Security experts have found security problems in every attempt at governmental online voting, including systems in Australia, Estonia, Switzerland, Russia, and the United States. In 2026, computer scientists working in election security summarized "that internet voting is insecure and that there is no known or foreseeable technology that can make it secure."

====Effects on turnout====
It has been argued political parties that have more support from less-wealthy voters—who tend to have less access to and familiarity with the Internet—may suffer in the elections due to e-voting, which tends to increase participation among wealthier voters. It is unsure as to whether narrowing the digital divide would promote equal voting opportunities for people across various social, economic, and ethnic backgrounds.

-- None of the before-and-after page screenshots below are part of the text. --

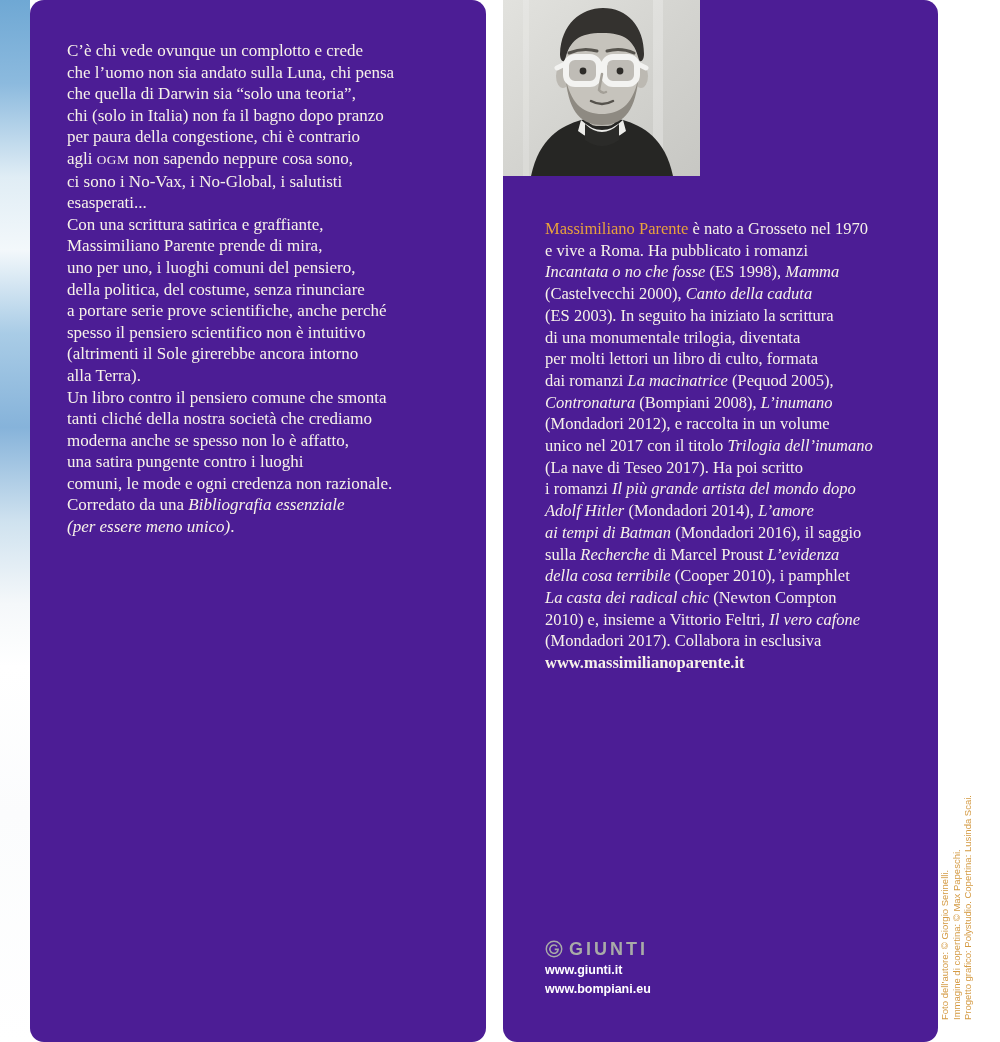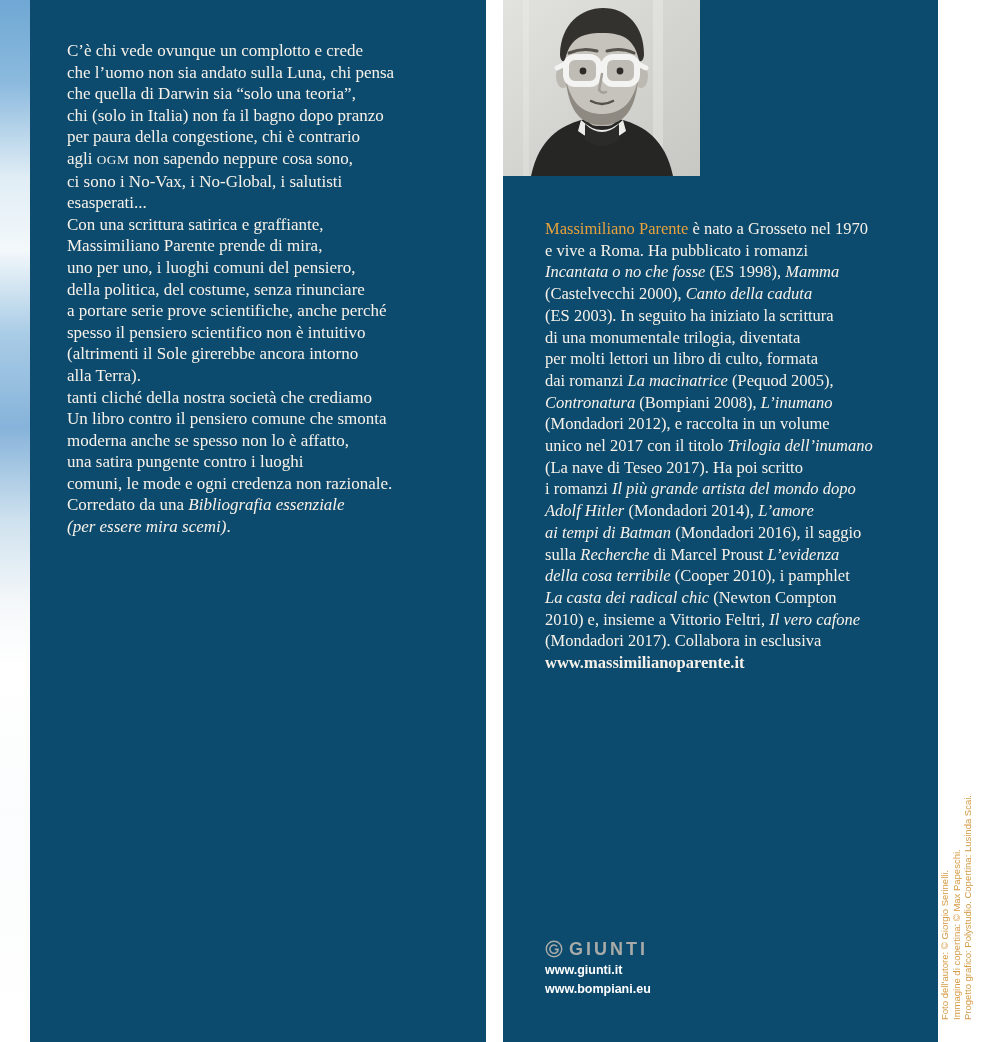--- a/index.html
+++ b/index.html
@@ -7,21 +7,21 @@
     position:relative;width:1000px;height:1042px;overflow:hidden;
     background:#ffffff;font-family:"Liberation Serif",serif;
   }
   .sky-strip{
     position:absolute;left:0;top:0;width:30px;height:1042px;
     background:linear-gradient(180deg,
       #6fa8d4 0%, #8cbade 8%, #e0edf5 17%, #f3f8fb 24%,
       #a9cce6 32%, #86b3da 41%, #cfe2ef 50%, #f5f8fa 58%,
       #ffffff 64%, #fbfcfd 78%, #ffffff 100%);
   }
-  .flap{position:absolute;top:0;height:1042px;background:#0c4a6e;}
+  .flap{position:absolute;top:0;height:1042px;background:#4c1d95;border-radius:14px;}
   .flap-left{left:30px;width:456px;}
   .gutter{position:absolute;left:486px;top:0;width:17px;height:1042px;background:#ffffff;}
   .flap-right{left:503px;width:435px;}
   .right-margin{position:absolute;left:938px;top:0;width:62px;height:1042px;background:#ffffff;}
 
   .flap-text{position:absolute;color:#f7f2e9;}
   .desc{left:37px;top:40px;width:410px;font-size:17px;line-height:21.6px;}
   .bio{left:42px;top:170px;width:388px;font-size:16.5px;line-height:21.7px;margin-top:48px;}
   .tline{white-space:nowrap;}
   .it{font-style:italic;}
@@ -70,27 +70,27 @@
         <div class="tline"><span>ci sono i No-Vax, i No-Global, i salutisti</span></div>
         <div class="tline"><span>esasperati...</span></div>
         <div class="tline"><span>Con una scrittura satirica e graffiante,</span></div>
         <div class="tline"><span>Massimiliano Parente prende di mira,</span></div>
         <div class="tline"><span>uno per uno, i luoghi comuni del pensiero,</span></div>
         <div class="tline"><span>della politica, del costume, senza rinunciare</span></div>
         <div class="tline"><span>a portare serie prove scientifiche, anche perché</span></div>
         <div class="tline"><span>spesso il pensiero scientifico non è intuitivo</span></div>
         <div class="tline"><span>(altrimenti il Sole girerebbe ancora intorno</span></div>
         <div class="tline"><span>alla Terra).</span></div>
+        <div class="tline"><span>Un libro contro il pensiero comune che smonta</span></div>
         <div class="tline"><span>tanti cliché della nostra società che crediamo</span></div>
-        <div class="tline"><span>Un libro contro il pensiero comune che smonta</span></div>
         <div class="tline"><span>moderna anche se spesso non lo è affatto,</span></div>
         <div class="tline"><span>una satira pungente contro i luoghi</span></div>
         <div class="tline"><span>comuni, le mode e ogni credenza non razionale.</span></div>
         <div class="tline"><span>Corredato da una </span><span class="it">Bibliografia essenziale</span></div>
-        <div class="tline"><span class="it">(per essere mira scemi)</span><span>.</span></div>
+        <div class="tline"><span class="it">(per essere meno unico)</span><span>.</span></div>
       </div>
   </div>
 
   <div class="gutter"></div>
 
   <div class="flap flap-right">
 
     <div class="photo">
       <svg viewBox="0 0 197 176" preserveAspectRatio="none" aria-hidden="true">
         <defs>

The effects of internet voting on overall voter turnout are unclear. A 2017 study of online voting in two Swiss cantons found that it had no effect on turnout, and a 2009 study of Estonia's national election found similar results. To the contrary, however, the introduction of online voting in municipal elections in the Canadian province of Ontario resulted in an average increase in turnout of around 3.5 percentage points. Similarly, a further study of the Swiss case found that while online voting did not increase overall turnout, it did induce some occasional voters to participate who would have abstained were online voting not an option.
In Switzerland, where it is already an established part of local referendums, voters get their passwords to access the ballot through the postal service.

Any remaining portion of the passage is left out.